Monday, August 9, 2010

Film on TV: Rubicon

You’re all alone on a rainy Tuesday night in NYC. It’s your birthday, but you’d forgotten that until your secretary reminded you that morning at work. She wanted to take you out to lunch. She probably wants more than lunch. But you’re too swamped in your secretive government work identifying and sorting through information to take time off for lunch. And you’re still too hung up on your dead wife and daughter to take time off for her.

So you’re alone on your birthday on a rainy New York night, isolated and removed from the city teeming around you, the places, people and things you study everyday from afar. But then you get a call from your father-in-law / super-secretive government boss, the closest thing you have to family in your life. He’s left a motorcycle for you, parked outside your apartment. He tells you he wants you to get on that motorcycle and fly away from here. Start over someplace new. He wants you to start LIVING. But you have no idea what that means...

A week later your father-in-law is dead, you’re struggling as the new boss and that motorcycle he left you is parked in your living room, still waiting for you to live. You start examining the machine, find a strip of tape running the length of the banana seat. You pick at it and find that you can easily peel it off, so you do. And on the inside of that tape you find a series of mysterious codes. Numbers and patterns and mysteries...

And on the seat that tape was holding together, you find a hole. Curious by nature, you reach into that hole, just in case. There’s something in there. Something cold and hard. You pull your hand out, and with it – a gun.

It’s time to start living.

Rubicon is a slow boil, a throwback to 70s paranoia thrillers like Klute (1971), Three Days of the Condor (1975) and All the President’s Men (1976). It’s full of spies and tails and big government conspiracies. It lurks and heaves from the shadows, relaying information in the form of puzzle pieces, little tidbits and details for us to decipher, or dots for us to connect. And like any great conspiracy it approaches its audience and its hero exactly the same way – as a respectable, intelligent but susceptible force, capable of either putting everything together, or being manipulated, relegated and tossed aside along the way.

James Badge Dale plays the hero, Will, as a slightly more downtrodden iteration of his war-torn character in The Pacific (2010). He’s a charming and dedicated whiz, uncomfortable in the power game even as he aspires to navigate it. We know he’s a widower, a loner and a generally good guy. We know he’s an obsessive and he like to end his days with beer. But beyond that we know very little about Will. And that’s par for the course.

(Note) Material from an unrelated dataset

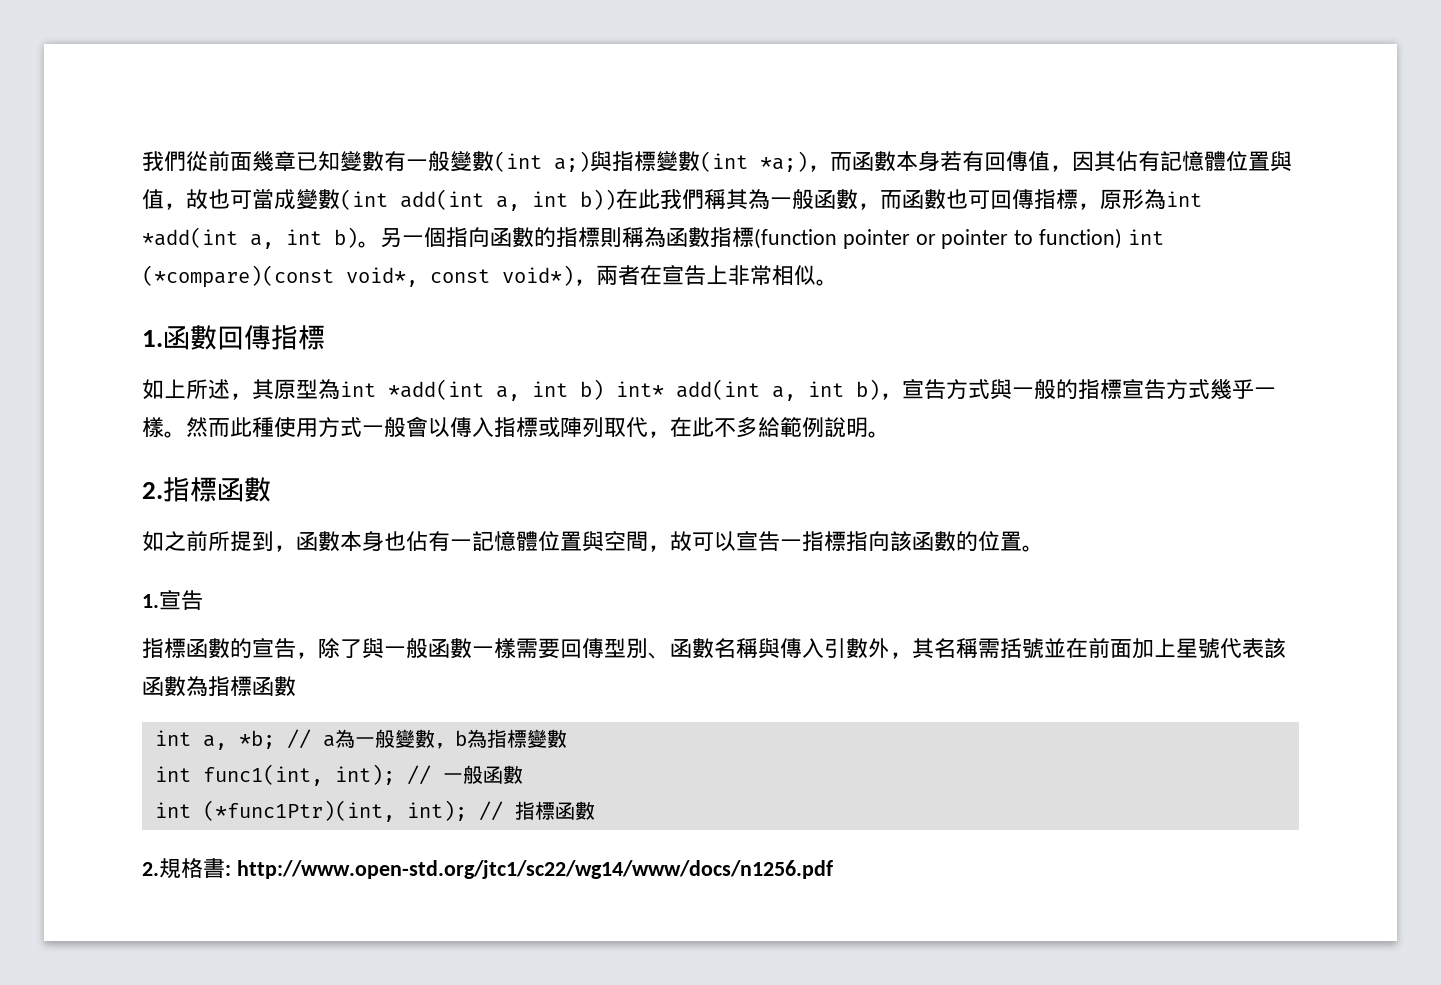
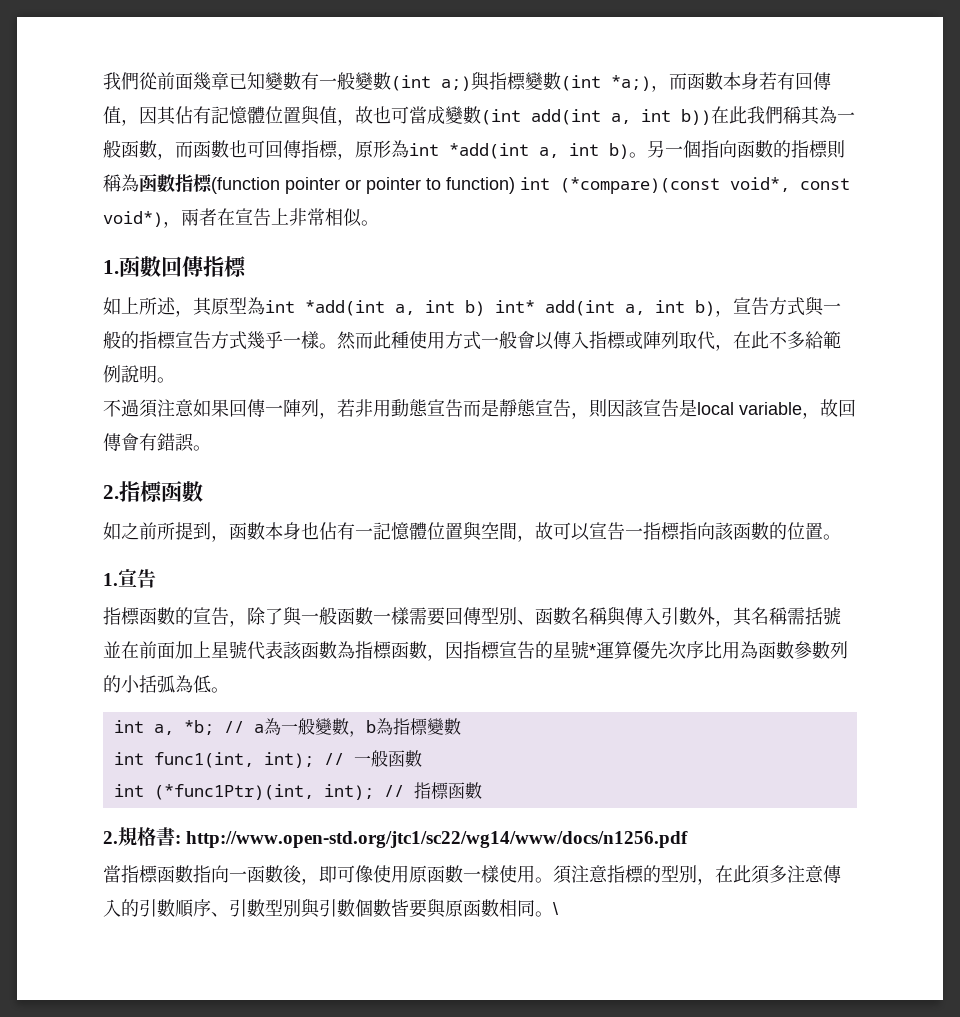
(890, 434) none -> [103,399,856,419] [103,433,211,452] // 不過須注意如果回傳一陣列，若非用動態宣告而是靜態宣告，則因該宣告是local variable，故回傳會有錯誤。
(296, 686) none -> [427,641,848,661] [103,675,229,694] ，因指標宣告的星號*運算優先次序比用為函數參數列的小括弧為低。
(833, 869) none -> [103,865,841,885] [103,898,558,918] // 當指標函數指向一函數後，即可像使用原函數一樣使用。須注意指標的型別，在此須多注意傳入的引數順序、引數型別與引數個數皆要與原函數相同。\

Rubicon is filled with characters that, over the course of three episodes, we’ve only scarcely begun to get a handle on. The events in the opening few paragraphs were spread out over three hours, when they easily could have taken place entirely in the pilot episode. Rubicon is paced for a marathon, and a deliberate one at that. Like its AMC cohort Mad Men, it rebels against television norms, the reliance on overexplanation, on “big bang” stories and characture identifications. It defines itself as atmospheric and challenging. It dares to be different. And like Mad Men, it’s all the better for it.

Unlike Mad Men however, Rubicon can’t ever fallback on Americana or décor. Heritage is just as present, but in genre form. As much as Rubicon is a throwback, its whimsicality is obscured by the darkness of the material it’s recreating. There’s no glitz or glamour here. There is only subtlety, accentuated with small bursts of anxiety or thrills. Just enough to keep us locked in and yearning for more.

Yes Rubicon is slow, but it is also wracked with anticipation. And that’s extremely hard to pull off. It doles out its mystery well, and on every possible front. But most importantly, it underplays the “shiny cool” aspect of typical government/spy shows and movies. The instant gratification immediacy of 24 or the dress-to-impress technical wizardry of Hollywood feel light years away from these plain and basic streets, these bookshelf-lined offices cluttered with scrap paper and pencils. The plain clothed everymen cracking codes and drinking coffee. I don’t think I’ve even seen a computer yet. And that’s not just earthy; that’s refreshing.

1 comment:

Amy said...

Awesome review, this is a quality show for sure.